* What to work on:
What comes back must be the data itself, retyped exactly.

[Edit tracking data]
○ ○ ○ ○

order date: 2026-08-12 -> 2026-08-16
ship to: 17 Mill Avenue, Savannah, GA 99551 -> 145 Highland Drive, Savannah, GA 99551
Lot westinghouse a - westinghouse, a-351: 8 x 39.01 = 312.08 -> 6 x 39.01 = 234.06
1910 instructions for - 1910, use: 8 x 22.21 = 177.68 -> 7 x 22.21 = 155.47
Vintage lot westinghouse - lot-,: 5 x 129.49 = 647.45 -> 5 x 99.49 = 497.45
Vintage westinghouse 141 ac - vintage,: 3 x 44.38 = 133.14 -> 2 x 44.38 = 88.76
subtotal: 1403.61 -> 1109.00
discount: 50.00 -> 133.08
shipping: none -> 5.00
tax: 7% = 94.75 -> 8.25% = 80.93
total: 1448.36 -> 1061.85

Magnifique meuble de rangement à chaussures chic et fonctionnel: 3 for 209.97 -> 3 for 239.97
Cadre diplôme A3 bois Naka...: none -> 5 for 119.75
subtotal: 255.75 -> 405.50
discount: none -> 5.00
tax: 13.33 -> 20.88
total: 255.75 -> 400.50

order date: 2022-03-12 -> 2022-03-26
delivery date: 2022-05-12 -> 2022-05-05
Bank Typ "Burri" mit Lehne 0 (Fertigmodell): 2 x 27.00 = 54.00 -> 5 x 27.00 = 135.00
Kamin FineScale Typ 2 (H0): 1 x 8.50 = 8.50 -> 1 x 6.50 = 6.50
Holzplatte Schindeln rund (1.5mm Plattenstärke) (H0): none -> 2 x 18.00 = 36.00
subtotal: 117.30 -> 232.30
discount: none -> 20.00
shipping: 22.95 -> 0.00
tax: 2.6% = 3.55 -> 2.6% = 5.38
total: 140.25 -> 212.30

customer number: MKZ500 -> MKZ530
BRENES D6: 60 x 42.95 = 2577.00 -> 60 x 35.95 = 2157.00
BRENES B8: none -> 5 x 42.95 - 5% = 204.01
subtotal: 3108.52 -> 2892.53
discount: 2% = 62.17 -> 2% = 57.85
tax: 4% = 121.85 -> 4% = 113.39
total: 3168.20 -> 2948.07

○ ○ ○ ○

* Exercise result:
order date: 2026-08-12 -> 2026-08-16
ship to: 17 Mill Avenue, Savannah, GA 99551 -> 145 Highland Drive, Savannah, GA 99551
Lot westinghouse a - westinghouse, a-351: 8 x 39.01 = 312.08 -> 6 x 39.01 = 234.06
1910 instructions for - 1910, use: 8 x 22.21 = 177.68 -> 7 x 22.21 = 155.47
Vintage lot westinghouse - lot-,: 5 x 129.49 = 647.45 -> 5 x 99.49 = 497.45
Vintage westinghouse 141 ac - vintage,: 3 x 44.38 = 133.14 -> 2 x 44.38 = 88.76
subtotal: 1403.61 -> 1109.00
discount: 50.00 -> 133.08
shipping: none -> 5.00
tax: 7% = 94.75 -> 8.25% = 80.93
total: 1448.36 -> 1061.85

Magnifique meuble de rangement à chaussures chic et fonctionnel: 3 for 209.97 -> 3 for 239.97
Cadre diplôme A3 bois Naka...: none -> 5 for 119.75
subtotal: 255.75 -> 405.50
discount: none -> 5.00
tax: 13.33 -> 20.88
total: 255.75 -> 400.50

order date: 2022-03-12 -> 2022-03-26
delivery date: 2022-05-12 -> 2022-05-05
Bank Typ "Burri" mit Lehne 0 (Fertigmodell): 2 x 27.00 = 54.00 -> 5 x 27.00 = 135.00
Kamin FineScale Typ 2 (H0): 1 x 8.50 = 8.50 -> 1 x 6.50 = 6.50
Holzplatte Schindeln rund (1.5mm Plattenstärke) (H0): none -> 2 x 18.00 = 36.00
subtotal: 117.30 -> 232.30
discount: none -> 20.00
shipping: 22.95 -> 0.00
tax: 2.6% = 3.55 -> 2.6% = 5.38
total: 140.25 -> 212.30

customer number: MKZ500 -> MKZ530
BRENES D6: 60 x 42.95 = 2577.00 -> 60 x 35.95 = 2157.00
BRENES B8: none -> 5 x 42.95 - 5% = 204.01
subtotal: 3108.52 -> 2892.53
discount: 2% = 62.17 -> 2% = 57.85
tax: 4% = 121.85 -> 4% = 113.39
total: 3168.20 -> 2948.07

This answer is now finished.